## What to produce
Say how many lines of the data below have the word "これで終わります" in them. Add nothing else.

■ ■ ■ ■

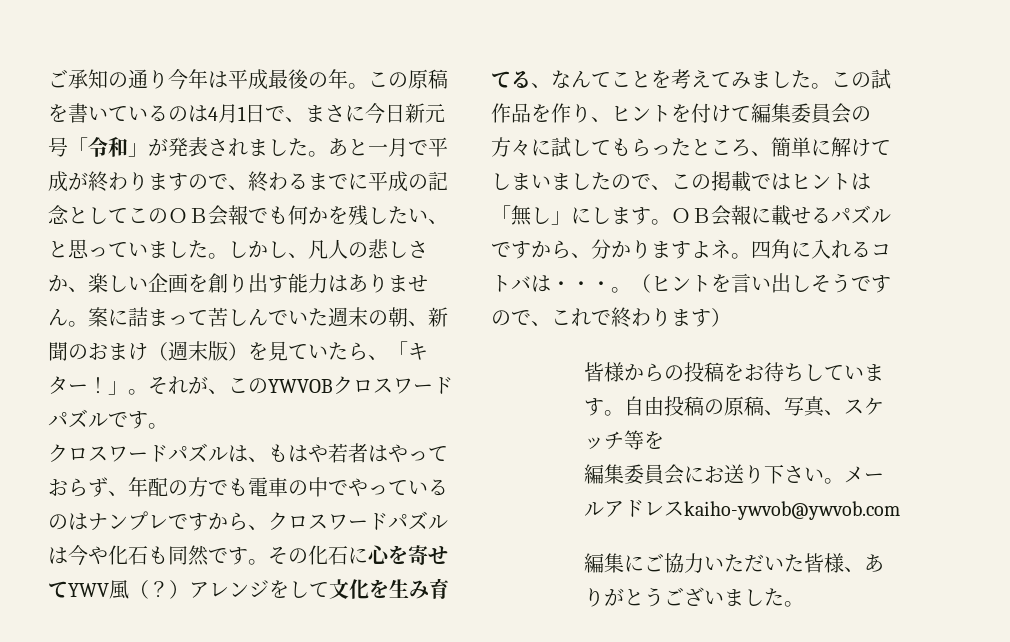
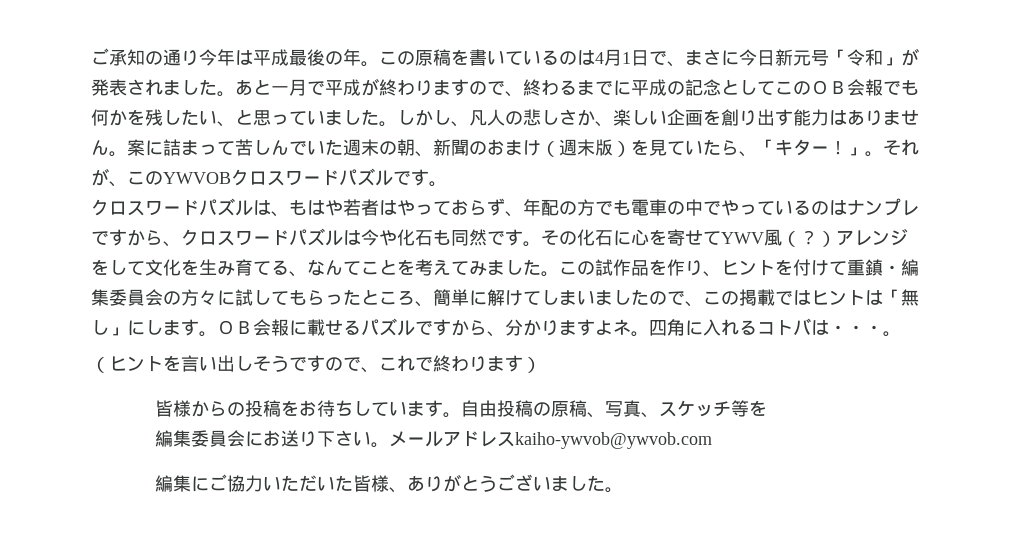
- この試作品を作り、ヒントを付けて編集委員会の方々に試してもらったところ、簡単に解けてしまいましたので、この掲載ではヒントは「無し」にします。
+ この試作品を作り、ヒントを付けて重鎮・編集委員会の方々に試してもらったところ、簡単に解けてしまいましたので、この掲載ではヒントは「無し」にします。
- 四角に入れるコトバは・・・。（ヒントを言い出しそうですので、これで終わります）
+ 四角に入れるコトバは・・・。
+ （ヒントを言い出しそうですので、これで終わります）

■ ■ ■ ■

## Task output
2